Gallagher figured that while it’s physically impossible for a diver to be swallowed by a whale, Kraus is an expert when it comes to fantasy that melds with human reality.
“I love that kind of stuff so I started to think,” Gallagher says, “OK, if that happened, how would that be possible?”
IT SEEMS IMPROBABLE, maybe not as much as being swallowed by a whale, but rare – a writer typing in his place in Chicago and a Monterey diver, united in creating a story that reworks a biblical motif. Just like Jonah, the Whalefall’s main character is being swallowed to be saved – Jonah from a terrible ocean storm sent by God, Jay from his grief. They both will find their way out and become better people. Biblical or not, a diver and the mechanics of the adventure are as important as the biblical source it relies on.
Kraus came to Monterey himself, driving all around to see the lay of the land and take videos. He videotaped the exact path Jay takes, parking in secret, going for a risky dive. He passed the Bay School Parent Co-Op Preschool, taking the Carmel Meadows Trailhead through the forest and popping out on North Monastery Beach, the very far end. He looked at warning signs all over – “Danger, intermittent waves of unusual size and force.”
Between this video and Gallagher’s videos, he mapped out the first third of the book, with scenery recognizable to anyone familiar with the Carmel-area coast (read an excerpt on p. 18). They worked on the Whalefall project for a couple of years. It took Kraus only five months to write it; the rest was research. Gallagher dove to 100 feet under the surface, and his observations are part of Jay’s fictional world.

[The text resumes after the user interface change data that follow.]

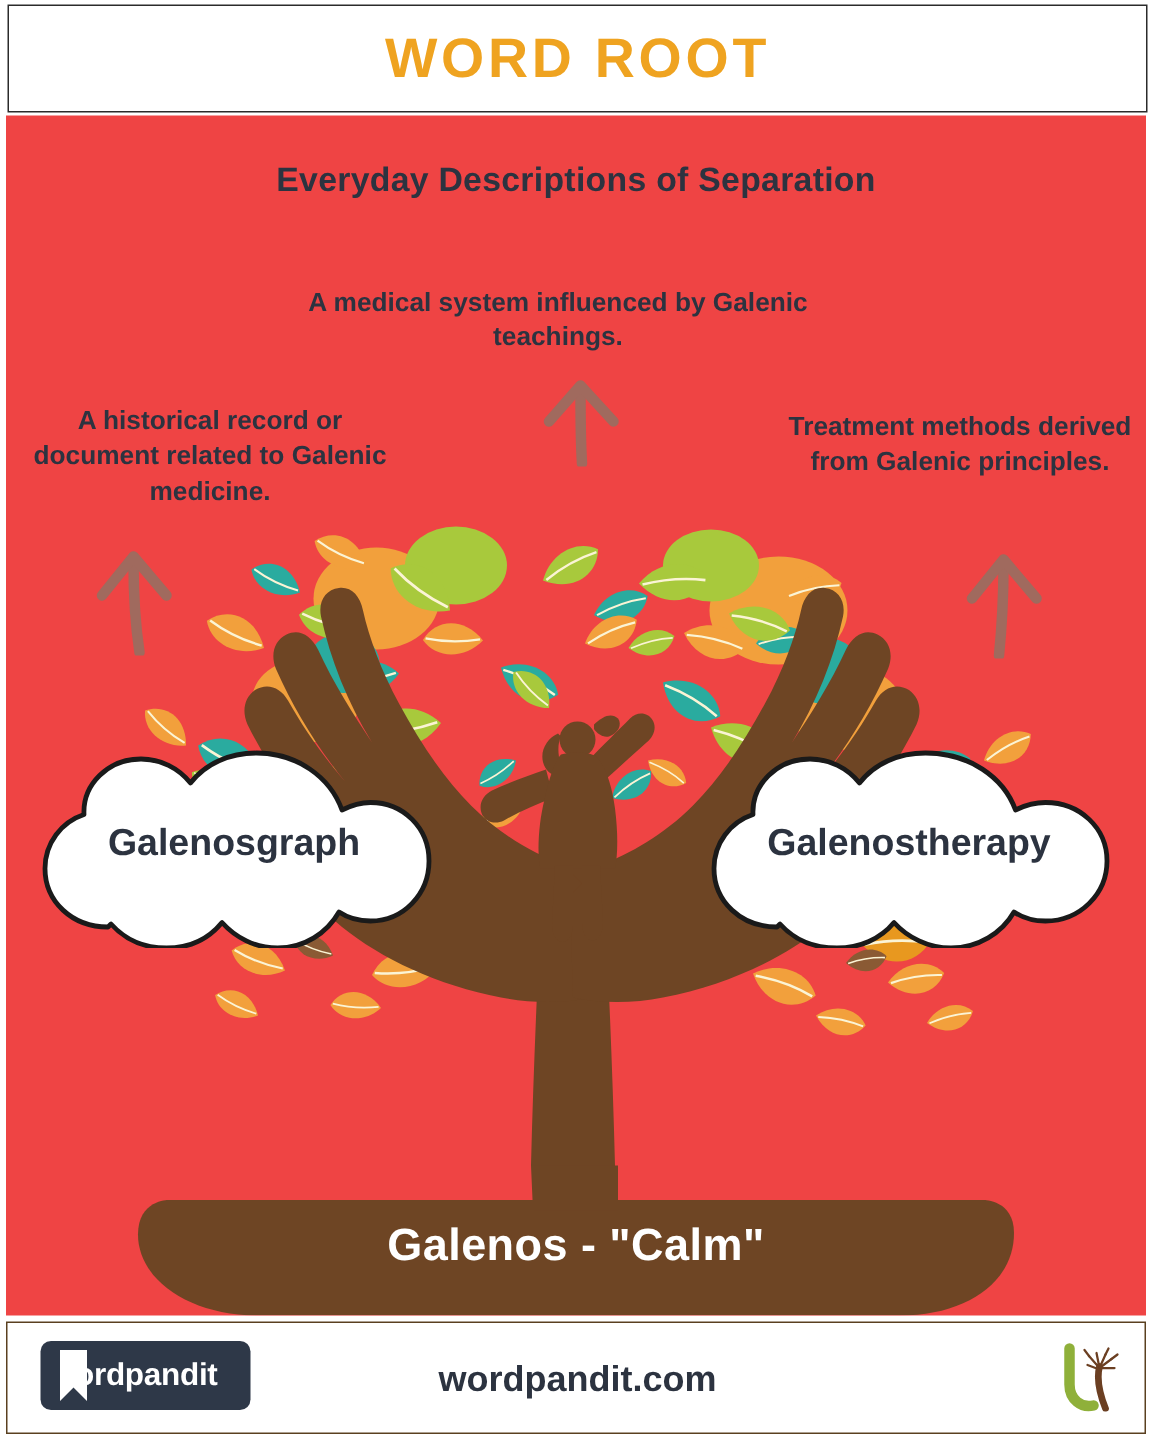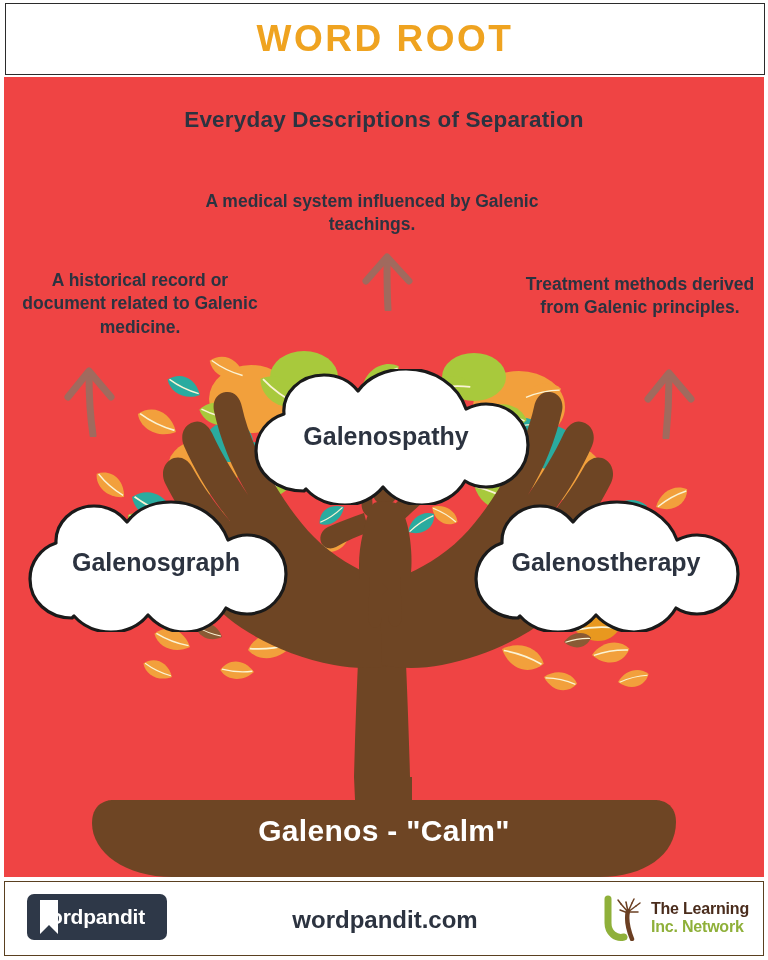--- a/index.html
+++ b/index.html
@@ -431,26 +431,6 @@
     <div class="desc desc-top">A medical system influenced by Galenic teachings.</div>
     <div class="desc desc-right">Treatment methods derived from Galenic principles.</div>
 
-    <div class="cloud-wrap cloud-top">
-      <svg width="320" height="136" viewBox="0 0 320 136">
-        <path d="M78,122
-                 C50,122 30,104 30,82
-                 C30,64 42,50 58,45
-                 C56,24 74,6 98,6
-                 C112,6 124,12 132,22
-                 C142,8 160,0 180,0
-                 C208,0 232,16 240,40
-                 C246,37 253,35 260,35
-                 C284,35 302,53 302,76
-                 C302,99 284,118 260,118
-                 C252,118 245,116 239,112
-                 C231,126 215,136 196,136
-                 C180,136 166,129 157,118
-                 C148,129 134,136 119,136
-                 C103,136 89,130 80,120 Z" fill="#ffffff" stroke="#1a1a1a" stroke-width="3.2" stroke-linejoin="round"></path>
-      </svg>
-      <div class="cloud-label">Galenospathy</div>
-    </div>
 
     <div class="cloud-wrap cloud-left">
       <svg width="288" height="132" viewBox="0 0 288 132">

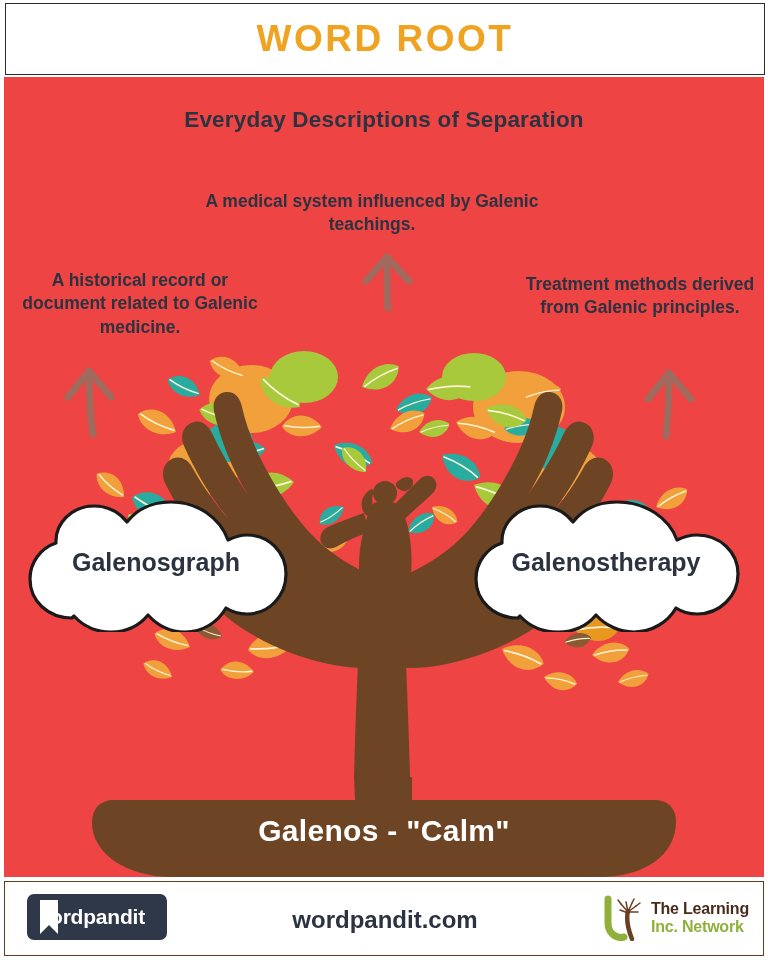--- a/index.html
+++ b/index.html
@@ -504,10 +504,6 @@
             <path d="M34,11 L38,8"></path>
         </g>
       </svg>
-      <div class="tlin-text">
-        <div class="tlin-l1">The Learning</div>
-        <div class="tlin-l2">Inc. Network</div>
-      </div>
     </div>
   </div>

But let’s go even deeper. There’s the whole emotional level of the story in the novel. It’s not just a diver’s book. There’s a reason why the novel starts with a quote from Herman Melville’s Moby-Dick.
There’s the whole line of male authors’ books about the ocean, the eternal battle of man against a monstrous, wild mother, but also the ultimate Mother, Christian Mary, invoked in ancient times as the Star of the Sea.
Being inside of the primordial ocean is like sitting in a mother’s belly. And isn’t sitting inside the whale, undigested, kind of like sitting in a womb? But in Whalefall, the whale symbolizes the father and Jay is sitting inside his belly. After experiencing a horror of survival and emotions related to it, he is being born again – this time by his father and thanks to skills he never appreciated. Jay wants to talk to his dead father; he wants to talk to god. And Kraus believes the ocean is the gigantic force of the planet that is closest to god. You want to see god? Go to the ocean.
“He has to stomach the whole thing,” Kraus says, referring to the death of Jay’s father. “When he’s finally out, he’s nourished by the skill set he received from his father.” More skills than he assumed.
Accordingly, the whale in the novel is not like the shark in Jaws, Kraus explains. “The whale is not a ‘bad guy,’ just a big, peaceful, benevolent creature,” he says.
The cover of Whalefall, a 2023 novel by Daniel Kraus that mixes science, adventure, fantasy and thriller. It is set off North Monastery Beach in Carmel.